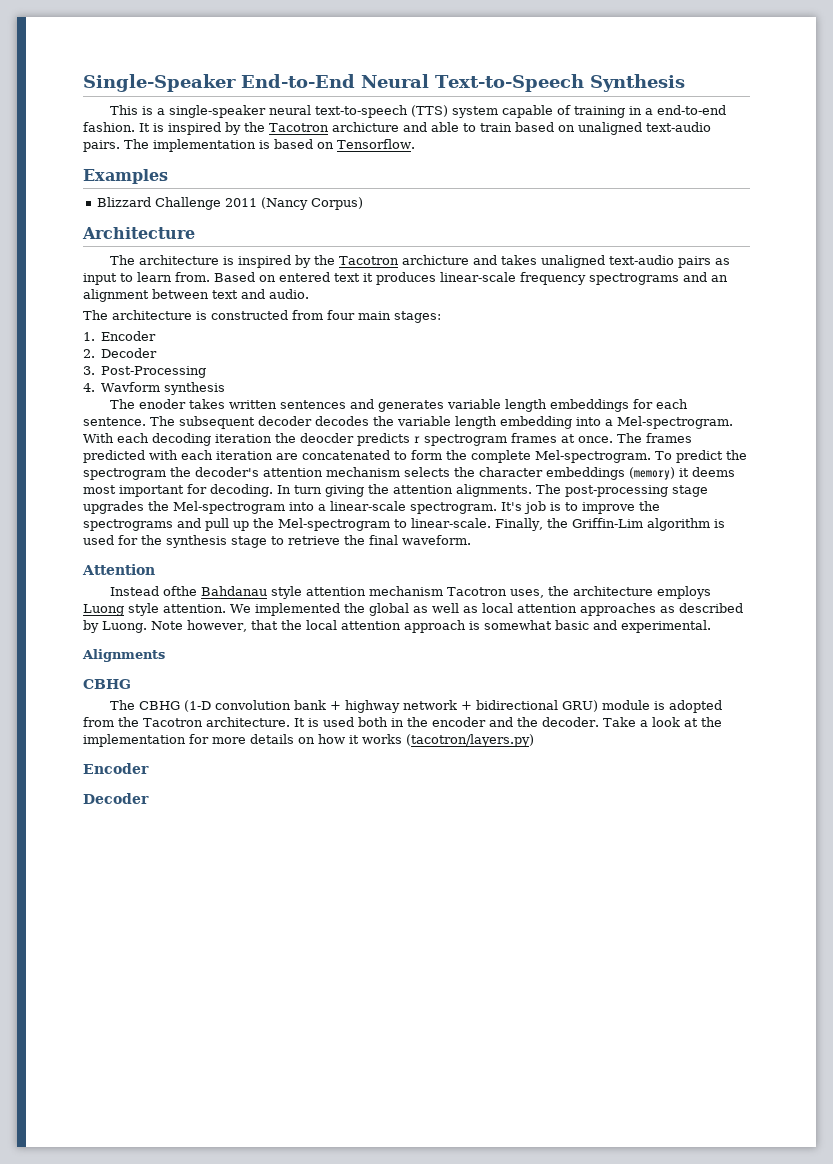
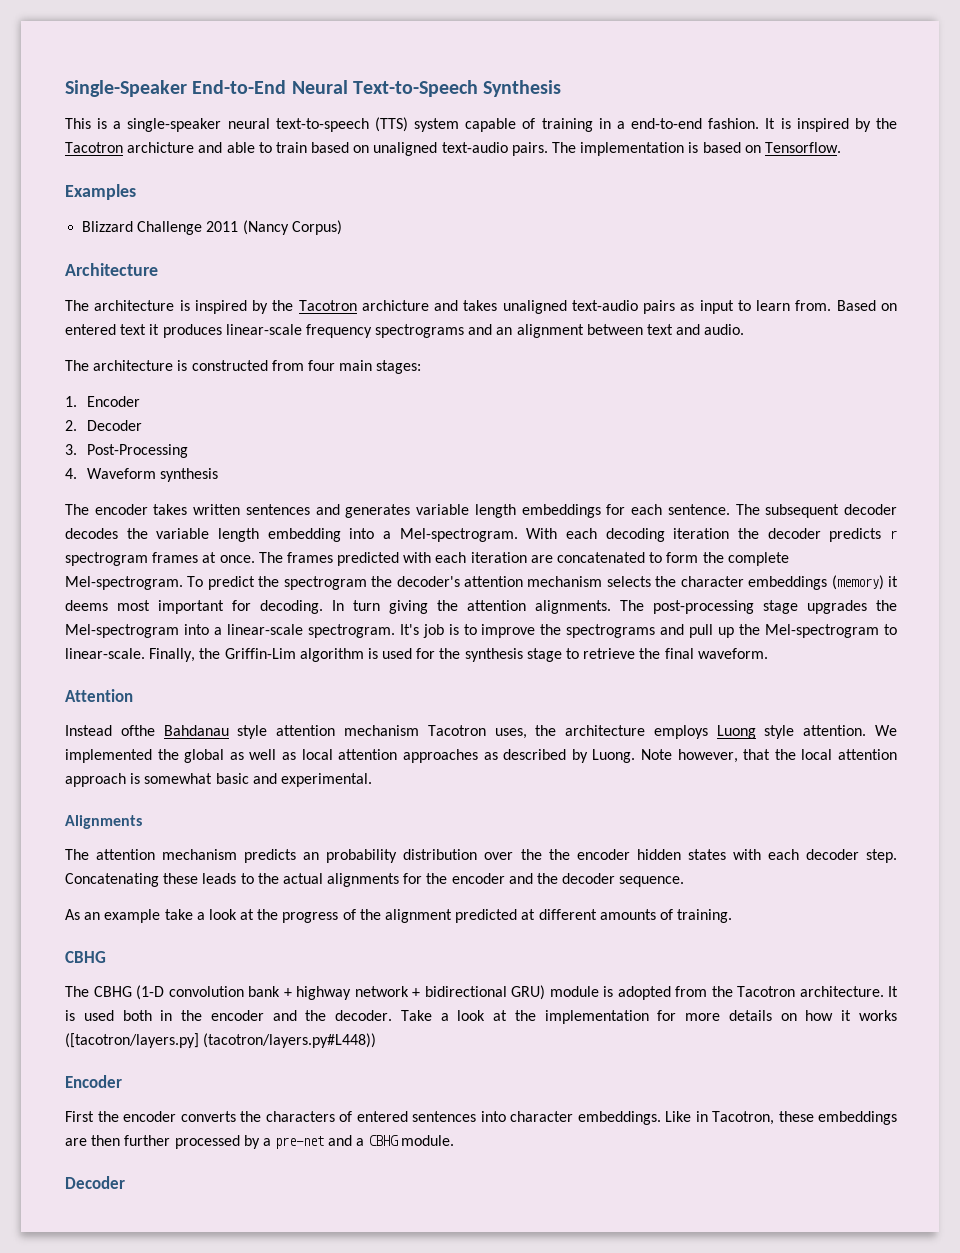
[101,382,161,392] Wavform -> [87,468,157,479] Waveform
[139,399,187,409] enoder -> [94,504,148,515] encoder
[300,433,354,443] deocder -> [767,528,821,539] decoder
(165, 655) none -> [65,849,897,863] [65,873,685,887] [65,909,733,923] // The attention mechanism predicts an probability distribution over the the encoder hidden states with each decoder step. Concatenating these leads to the actual alignments for the encoder and the decoder sequence. // As an example take a look at the progress of the alignment predicted at different amounts of training.
[406,734,534,747] [83,763,149,774] (tacotron/layers.py) // Encoder -> [65,1033,377,1048] [65,1075,122,1088] [65,1111,897,1125] [65,1135,454,1149] ([tacotron/layers.py] (tacotron/layers.py#L448)) // Encoder // First the encoder converts the characters of entered sentences into character embeddings. Like in Tacotron, these embeddings are then further processed by a pre-net and a CBHG module.

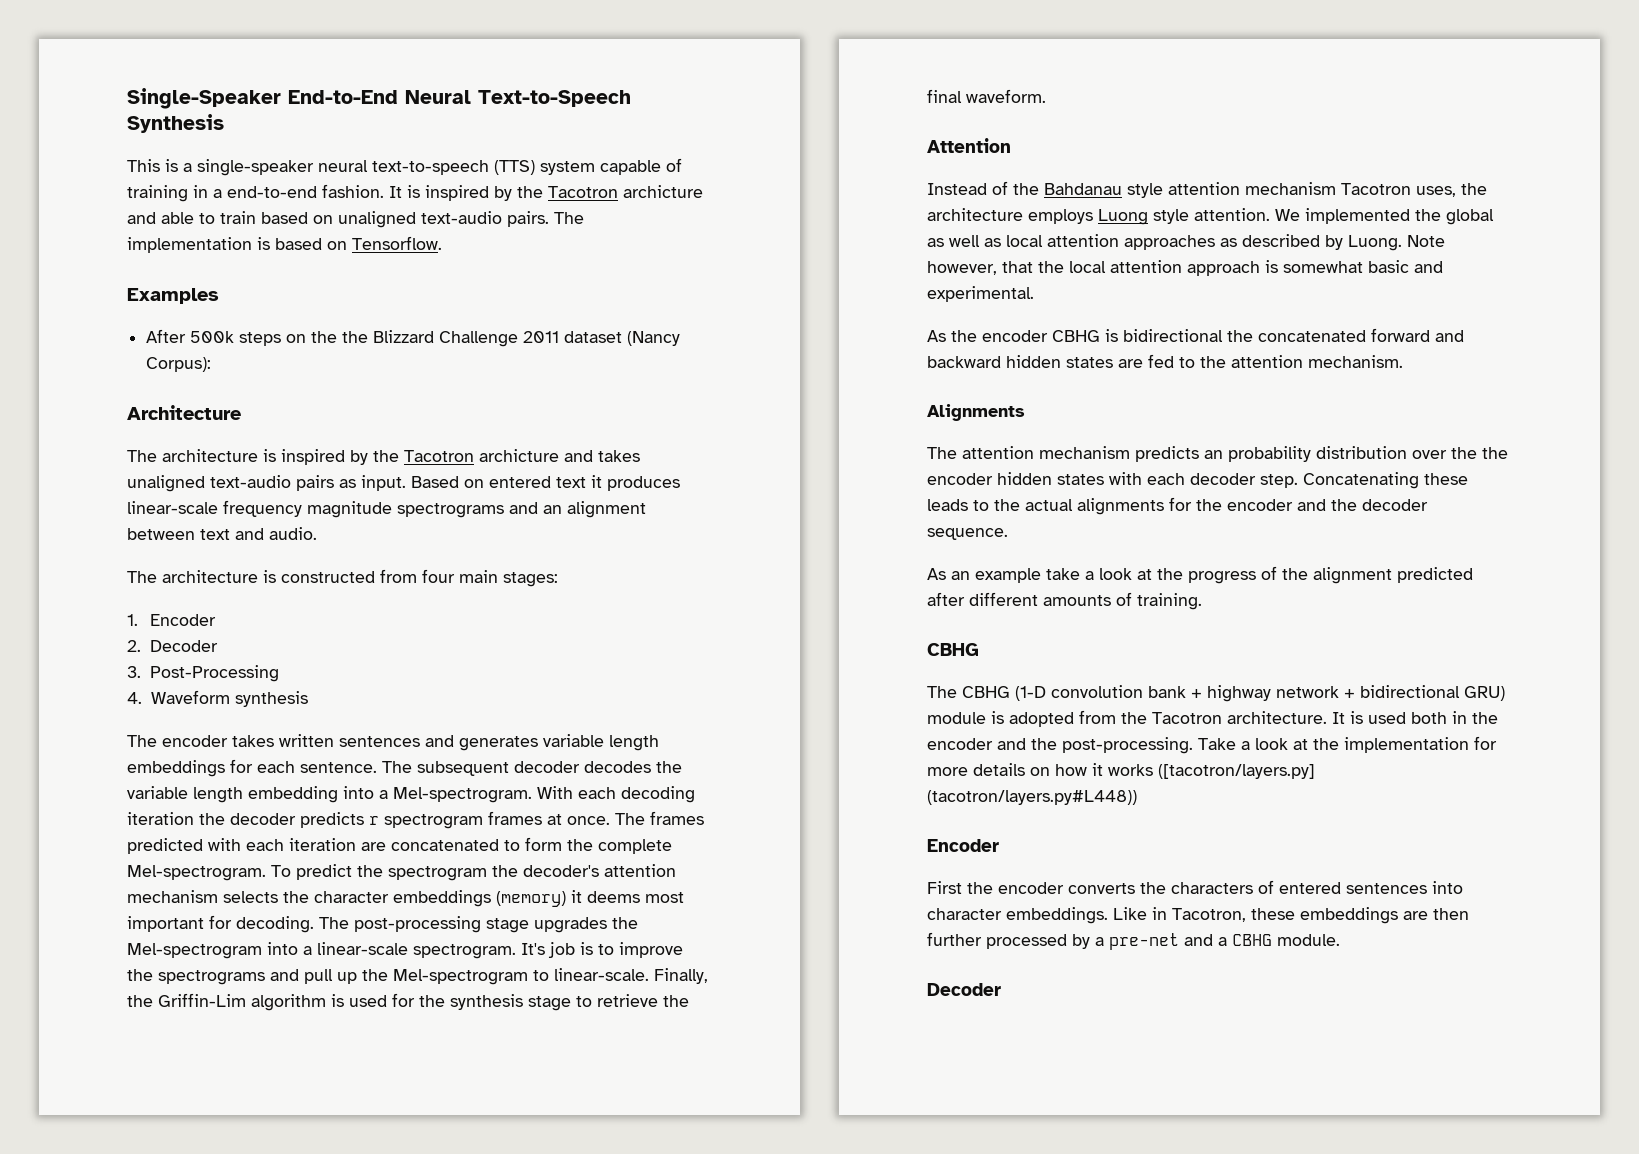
[82,220,342,235] Blizzard Challenge 2011 (Nancy Corpus) -> [146,329,681,347] [146,357,212,372] After 500k steps on the the Blizzard Challenge 2011 dataset (Nancy Corpus):
[699,300,832,314] input to learn from. -> [361,475,406,491] input.
(372, 331) none -> [307,501,392,518] magnitude
[332,600,611,614] In turn giving the attention alignments. -> (314, 924) none
[120,725,155,736] ofthe -> [992,181,1039,195] of the
(372, 780) none -> [927,328,1464,342] [927,354,1403,368] // As the encoder CBHG is bidirectional the concatenated forward and backward hidden states are fed to the attention mechanism.
[521,909,536,920] at -> [927,592,965,606] after
[335,1010,393,1021] decoder. -> [1062,737,1193,754] post-processing.

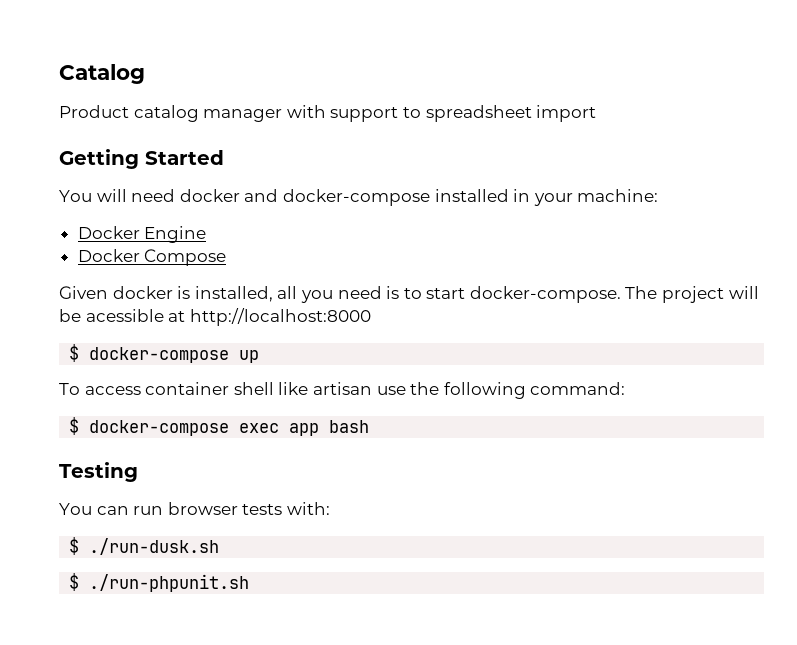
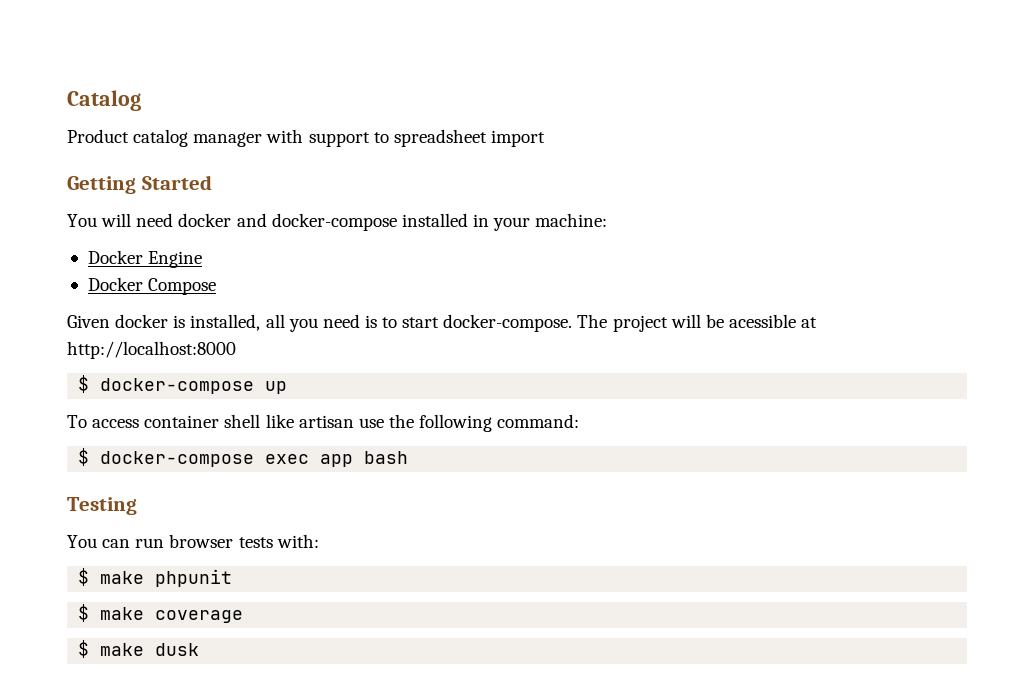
[89,538,220,555] [69,573,250,592] ./run-dusk.sh // $ ./run-phpunit.sh -> [100,569,233,587] [78,604,244,623] [78,640,200,658] make phpunit // $ make coverage // $ make dusk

^^^^^^^^^^^^^^^^

WHAT IS EXPECTED
Skip the pictures and reproduce all remaining entries exactly.

RESULT OF THE TASK
[101,382,161,392] Wavform -> [87,468,157,479] Waveform
[139,399,187,409] enoder -> [94,504,148,515] encoder
[300,433,354,443] deocder -> [767,528,821,539] decoder
(165, 655) none -> [65,849,897,863] [65,873,685,887] [65,909,733,923] // The attention mechanism predicts an probability distribution over the the encoder hidden states with each decoder step. Concatenating these leads to the actual alignments for the encoder and the decoder sequence. // As an example take a look at the progress of the alignment predicted at different amounts of training.
[406,734,534,747] [83,763,149,774] (tacotron/layers.py) // Encoder -> [65,1033,377,1048] [65,1075,122,1088] [65,1111,897,1125] [65,1135,454,1149] ([tacotron/layers.py] (tacotron/layers.py#L448)) // Encoder // First the encoder converts the characters of entered sentences into character embeddings. Like in Tacotron, these embeddings are then further processed by a pre-net and a CBHG module.

[82,220,342,235] Blizzard Challenge 2011 (Nancy Corpus) -> [146,329,681,347] [146,357,212,372] After 500k steps on the the Blizzard Challenge 2011 dataset (Nancy Corpus):
[699,300,832,314] input to learn from. -> [361,475,406,491] input.
(372, 331) none -> [307,501,392,518] magnitude
[332,600,611,614] In turn giving the attention alignments. -> (314, 924) none
[120,725,155,736] ofthe -> [992,181,1039,195] of the
(372, 780) none -> [927,328,1464,342] [927,354,1403,368] // As the encoder CBHG is bidirectional the concatenated forward and backward hidden states are fed to the attention mechanism.
[521,909,536,920] at -> [927,592,965,606] after
[335,1010,393,1021] decoder. -> [1062,737,1193,754] post-processing.

[89,538,220,555] [69,573,250,592] ./run-dusk.sh // $ ./run-phpunit.sh -> [100,569,233,587] [78,604,244,623] [78,640,200,658] make phpunit // $ make coverage // $ make dusk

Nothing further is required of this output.